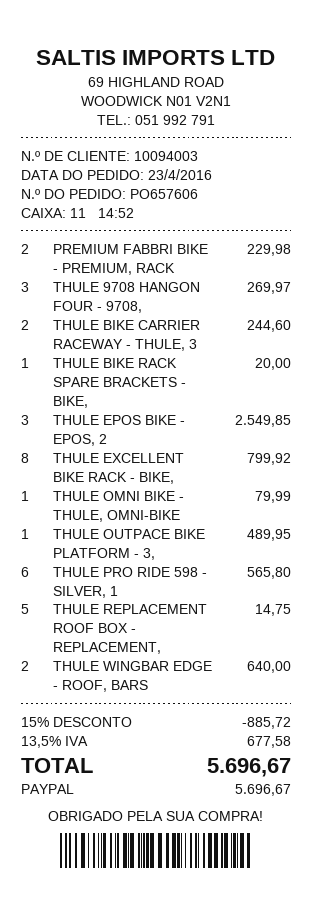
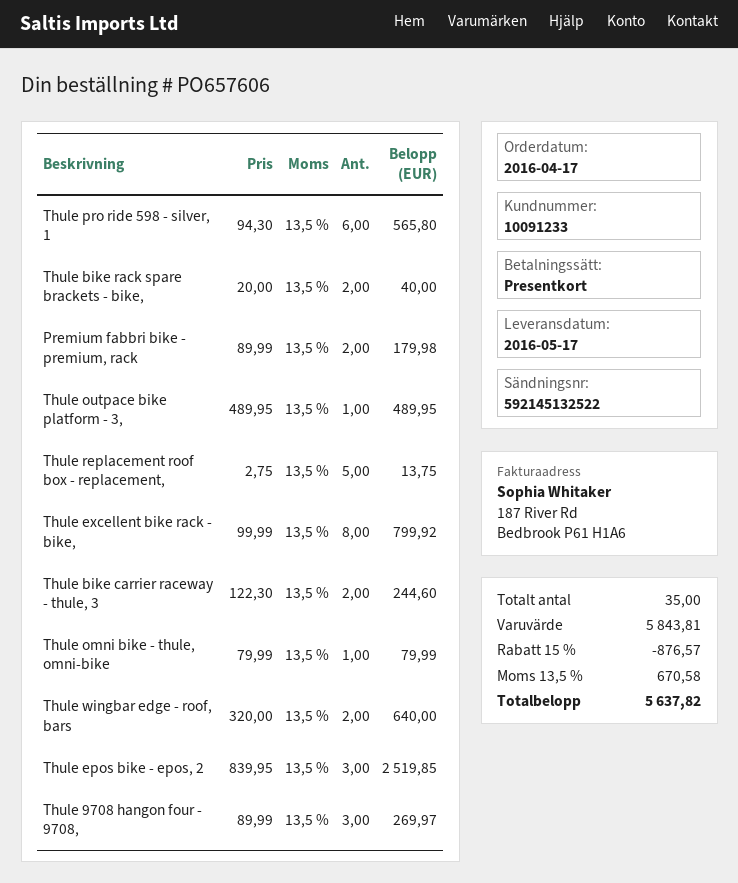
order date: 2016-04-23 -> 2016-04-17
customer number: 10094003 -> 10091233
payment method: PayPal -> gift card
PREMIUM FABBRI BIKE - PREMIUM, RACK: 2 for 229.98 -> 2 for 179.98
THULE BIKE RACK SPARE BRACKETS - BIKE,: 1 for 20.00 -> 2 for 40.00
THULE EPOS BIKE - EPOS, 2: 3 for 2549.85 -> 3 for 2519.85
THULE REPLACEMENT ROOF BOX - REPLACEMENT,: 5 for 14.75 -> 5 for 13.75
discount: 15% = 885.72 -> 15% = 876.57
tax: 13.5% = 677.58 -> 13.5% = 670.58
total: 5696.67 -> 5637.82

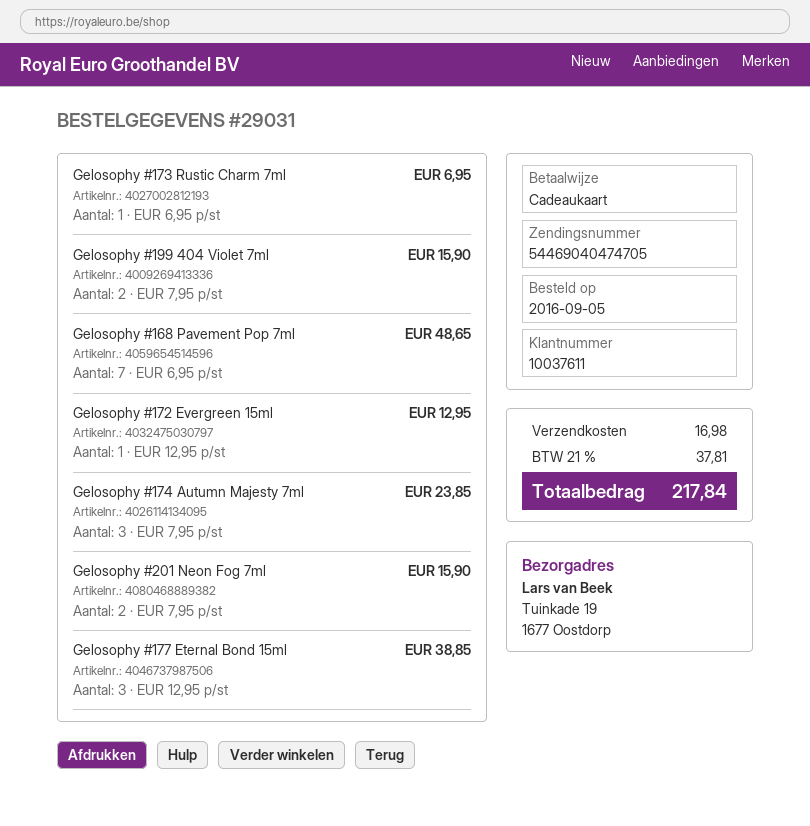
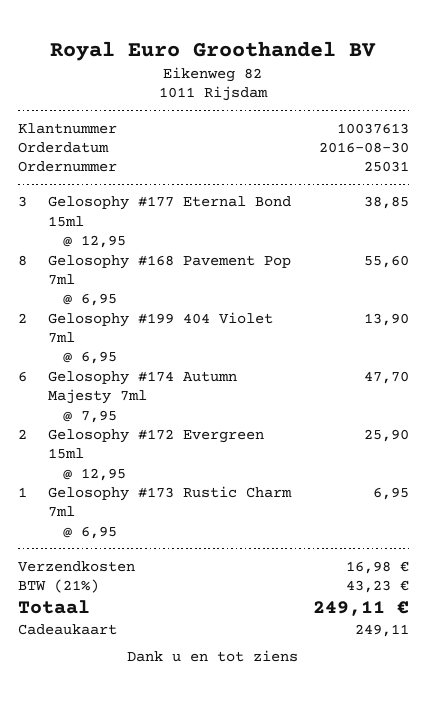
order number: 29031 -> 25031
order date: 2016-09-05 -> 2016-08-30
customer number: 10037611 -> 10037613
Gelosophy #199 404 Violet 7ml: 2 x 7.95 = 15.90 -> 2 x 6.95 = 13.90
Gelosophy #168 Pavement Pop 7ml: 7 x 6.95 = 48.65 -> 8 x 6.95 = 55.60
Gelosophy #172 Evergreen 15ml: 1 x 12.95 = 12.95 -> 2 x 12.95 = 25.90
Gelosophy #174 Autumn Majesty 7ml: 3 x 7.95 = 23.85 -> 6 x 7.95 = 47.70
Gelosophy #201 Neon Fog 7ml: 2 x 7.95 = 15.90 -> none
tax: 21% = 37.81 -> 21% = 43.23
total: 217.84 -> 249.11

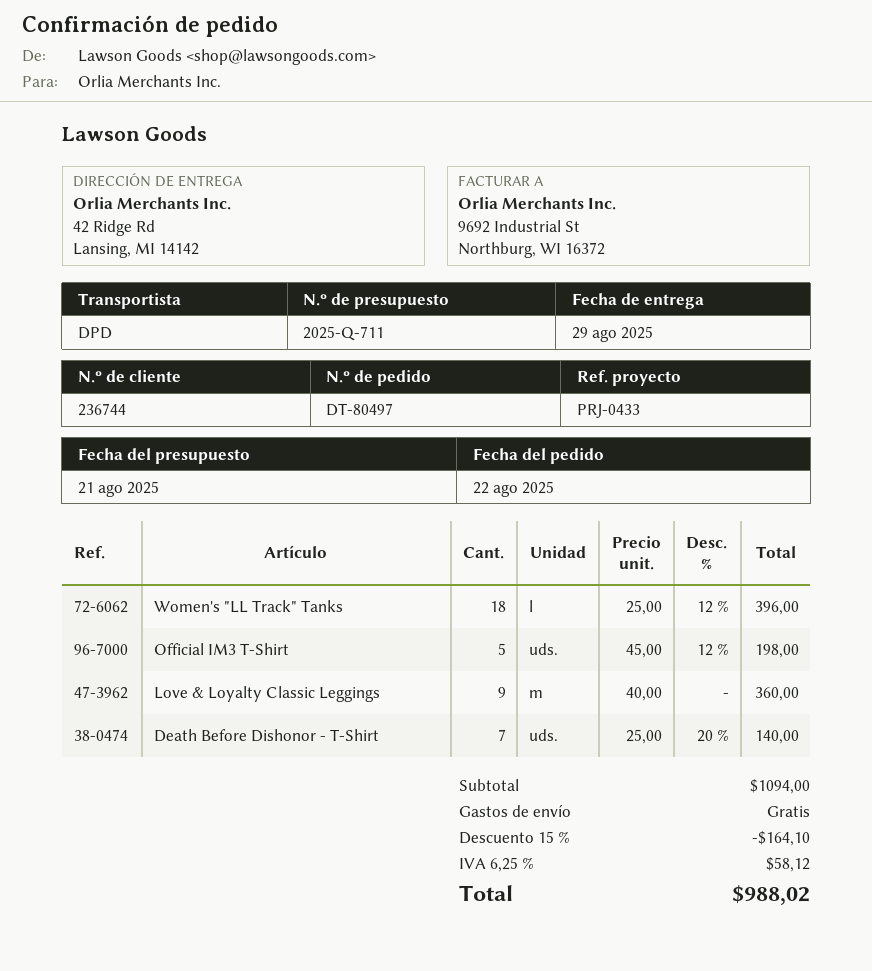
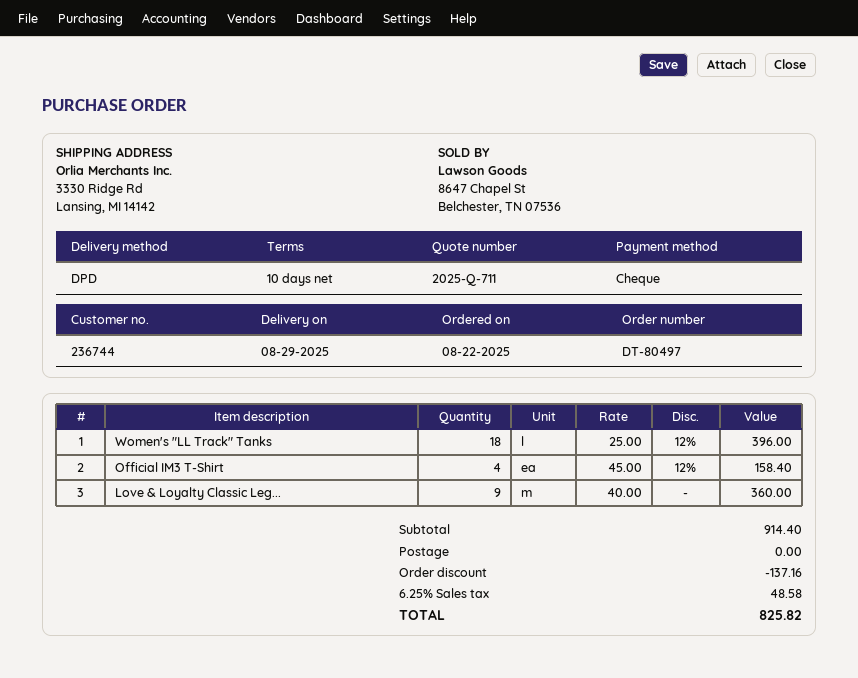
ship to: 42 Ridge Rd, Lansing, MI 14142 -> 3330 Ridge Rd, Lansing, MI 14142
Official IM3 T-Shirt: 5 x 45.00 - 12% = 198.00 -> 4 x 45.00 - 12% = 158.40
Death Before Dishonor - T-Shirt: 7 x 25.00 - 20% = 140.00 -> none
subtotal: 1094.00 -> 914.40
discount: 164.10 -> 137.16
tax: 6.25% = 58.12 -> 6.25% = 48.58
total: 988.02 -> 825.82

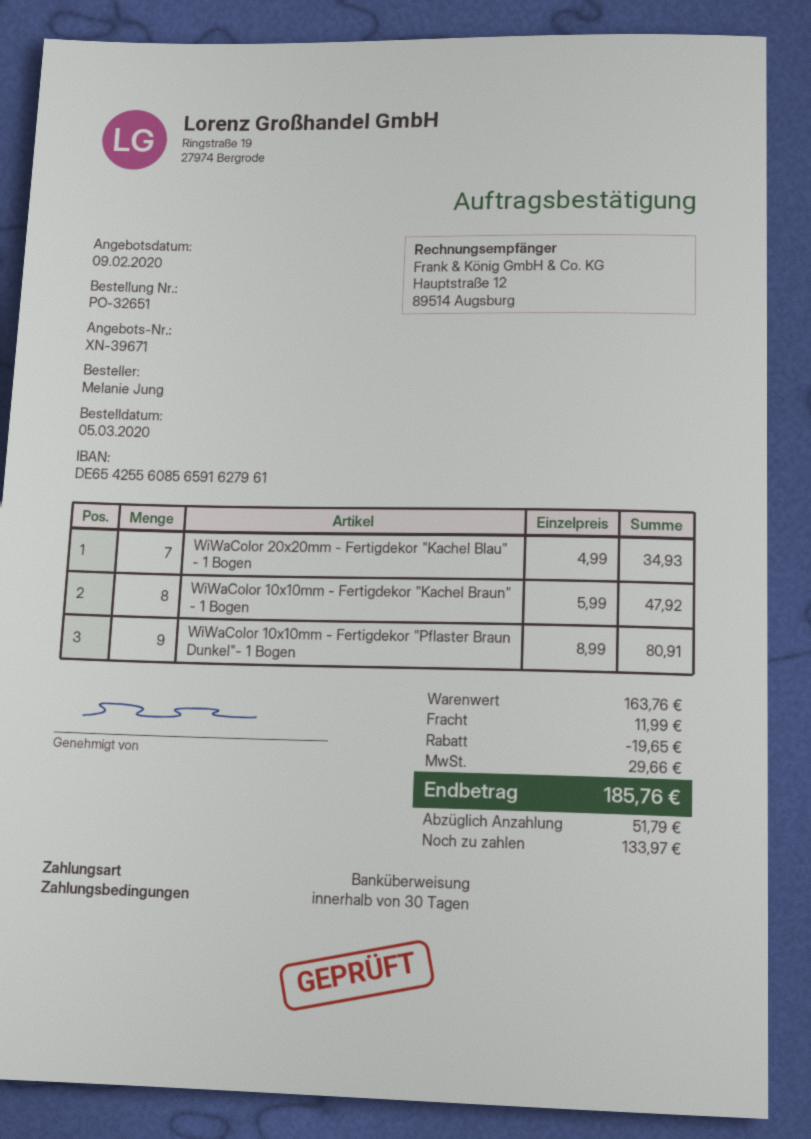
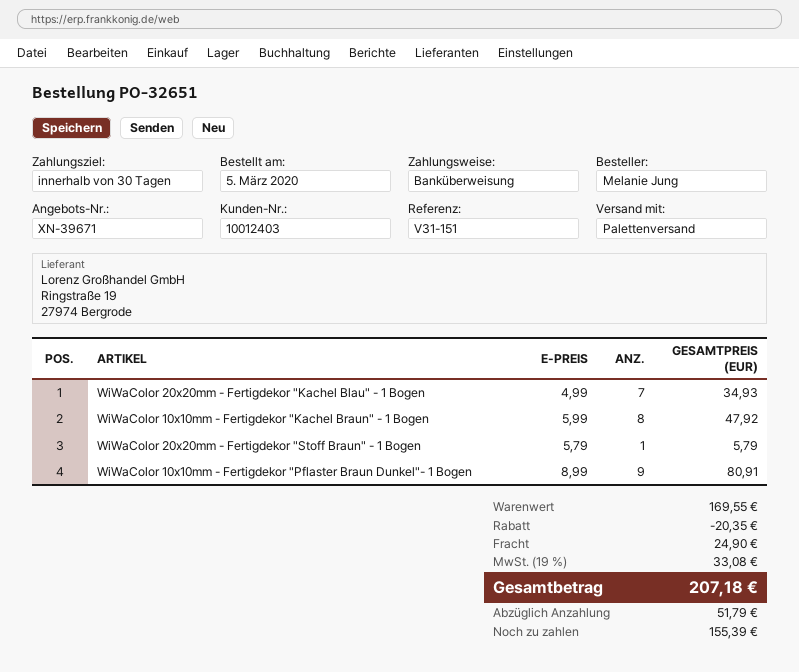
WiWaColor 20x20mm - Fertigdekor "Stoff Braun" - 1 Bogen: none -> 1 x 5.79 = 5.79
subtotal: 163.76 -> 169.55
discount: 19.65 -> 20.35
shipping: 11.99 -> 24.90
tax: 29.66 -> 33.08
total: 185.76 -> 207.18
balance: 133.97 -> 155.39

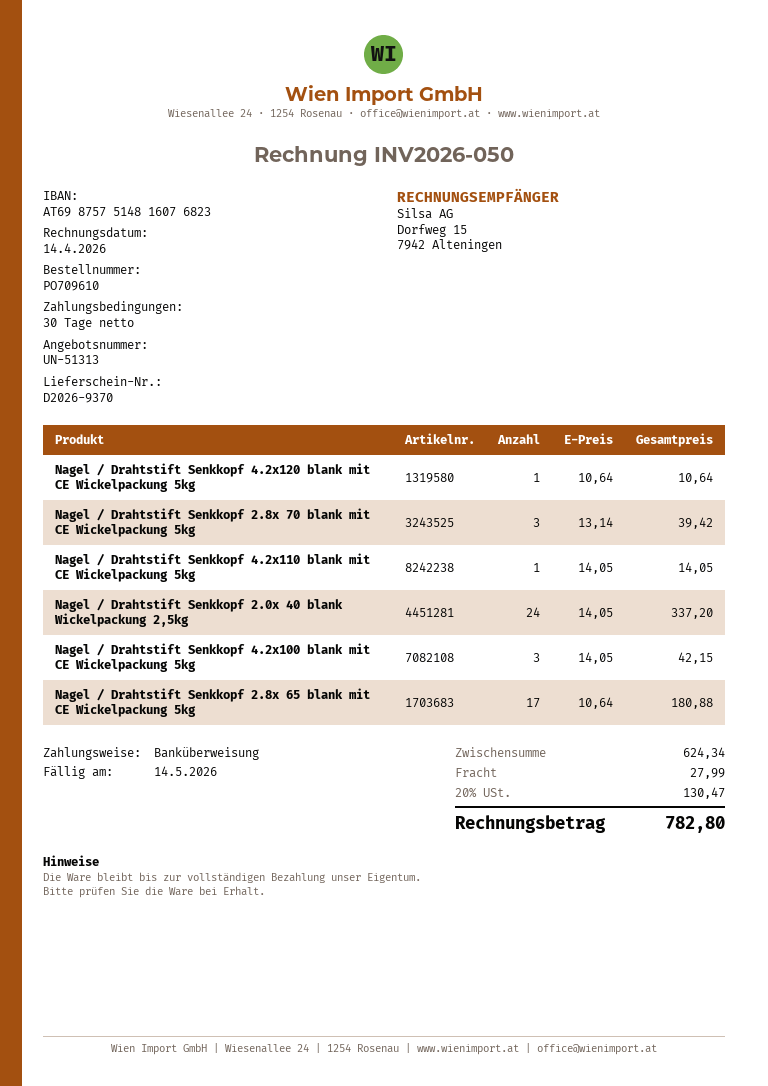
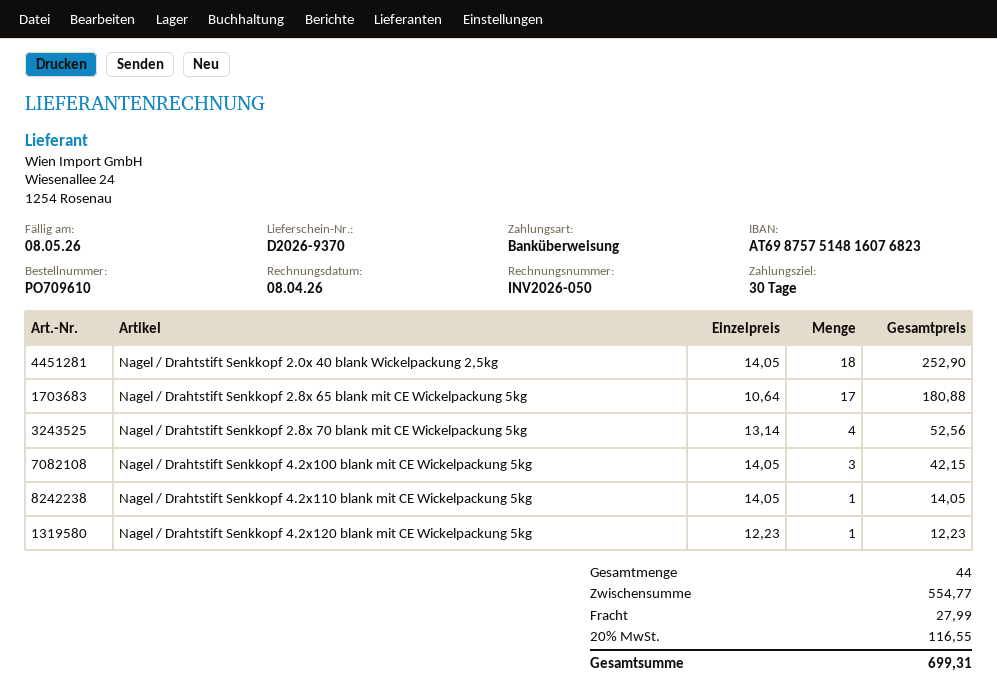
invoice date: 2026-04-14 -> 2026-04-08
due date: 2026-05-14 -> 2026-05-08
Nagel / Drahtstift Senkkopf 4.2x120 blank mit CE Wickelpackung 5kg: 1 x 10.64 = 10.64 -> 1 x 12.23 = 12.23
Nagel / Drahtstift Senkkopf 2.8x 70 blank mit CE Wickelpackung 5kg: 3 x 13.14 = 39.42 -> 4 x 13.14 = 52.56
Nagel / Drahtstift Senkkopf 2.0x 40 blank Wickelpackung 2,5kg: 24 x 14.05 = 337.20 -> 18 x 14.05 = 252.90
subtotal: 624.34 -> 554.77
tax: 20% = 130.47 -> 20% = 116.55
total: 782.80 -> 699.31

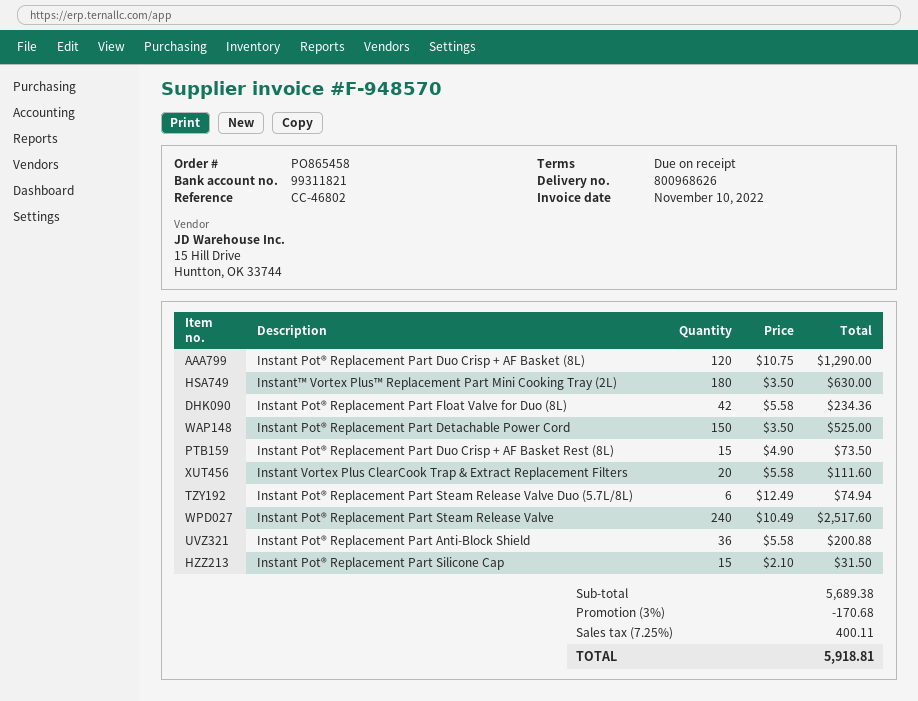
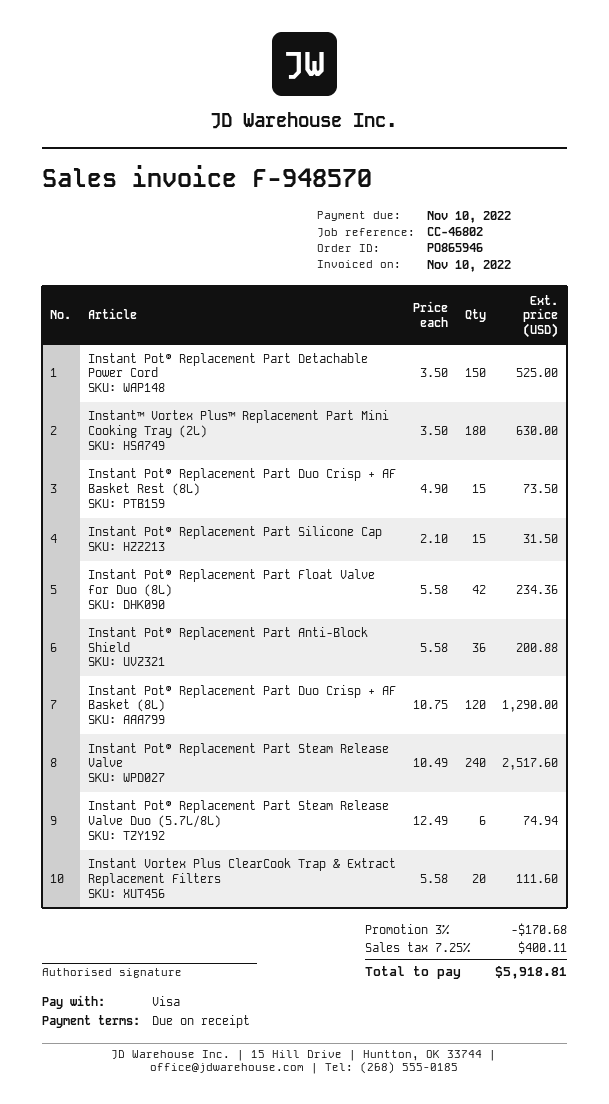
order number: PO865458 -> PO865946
........
An exact transcript of the listing is needed, free of pictures.

order date: 2016-04-23 -> 2016-04-17
customer number: 10094003 -> 10091233
payment method: PayPal -> gift card
PREMIUM FABBRI BIKE - PREMIUM, RACK: 2 for 229.98 -> 2 for 179.98
THULE BIKE RACK SPARE BRACKETS - BIKE,: 1 for 20.00 -> 2 for 40.00
THULE EPOS BIKE - EPOS, 2: 3 for 2549.85 -> 3 for 2519.85
THULE REPLACEMENT ROOF BOX - REPLACEMENT,: 5 for 14.75 -> 5 for 13.75
discount: 15% = 885.72 -> 15% = 876.57
tax: 13.5% = 677.58 -> 13.5% = 670.58
total: 5696.67 -> 5637.82

order number: 29031 -> 25031
order date: 2016-09-05 -> 2016-08-30
customer number: 10037611 -> 10037613
Gelosophy #199 404 Violet 7ml: 2 x 7.95 = 15.90 -> 2 x 6.95 = 13.90
Gelosophy #168 Pavement Pop 7ml: 7 x 6.95 = 48.65 -> 8 x 6.95 = 55.60
Gelosophy #172 Evergreen 15ml: 1 x 12.95 = 12.95 -> 2 x 12.95 = 25.90
Gelosophy #174 Autumn Majesty 7ml: 3 x 7.95 = 23.85 -> 6 x 7.95 = 47.70
Gelosophy #201 Neon Fog 7ml: 2 x 7.95 = 15.90 -> none
tax: 21% = 37.81 -> 21% = 43.23
total: 217.84 -> 249.11

ship to: 42 Ridge Rd, Lansing, MI 14142 -> 3330 Ridge Rd, Lansing, MI 14142
Official IM3 T-Shirt: 5 x 45.00 - 12% = 198.00 -> 4 x 45.00 - 12% = 158.40
Death Before Dishonor - T-Shirt: 7 x 25.00 - 20% = 140.00 -> none
subtotal: 1094.00 -> 914.40
discount: 164.10 -> 137.16
tax: 6.25% = 58.12 -> 6.25% = 48.58
total: 988.02 -> 825.82

WiWaColor 20x20mm - Fertigdekor "Stoff Braun" - 1 Bogen: none -> 1 x 5.79 = 5.79
subtotal: 163.76 -> 169.55
discount: 19.65 -> 20.35
shipping: 11.99 -> 24.90
tax: 29.66 -> 33.08
total: 185.76 -> 207.18
balance: 133.97 -> 155.39

invoice date: 2026-04-14 -> 2026-04-08
due date: 2026-05-14 -> 2026-05-08
Nagel / Drahtstift Senkkopf 4.2x120 blank mit CE Wickelpackung 5kg: 1 x 10.64 = 10.64 -> 1 x 12.23 = 12.23
Nagel / Drahtstift Senkkopf 2.8x 70 blank mit CE Wickelpackung 5kg: 3 x 13.14 = 39.42 -> 4 x 13.14 = 52.56
Nagel / Drahtstift Senkkopf 2.0x 40 blank Wickelpackung 2,5kg: 24 x 14.05 = 337.20 -> 18 x 14.05 = 252.90
subtotal: 624.34 -> 554.77
tax: 20% = 130.47 -> 20% = 116.55
total: 782.80 -> 699.31

order number: PO865458 -> PO865946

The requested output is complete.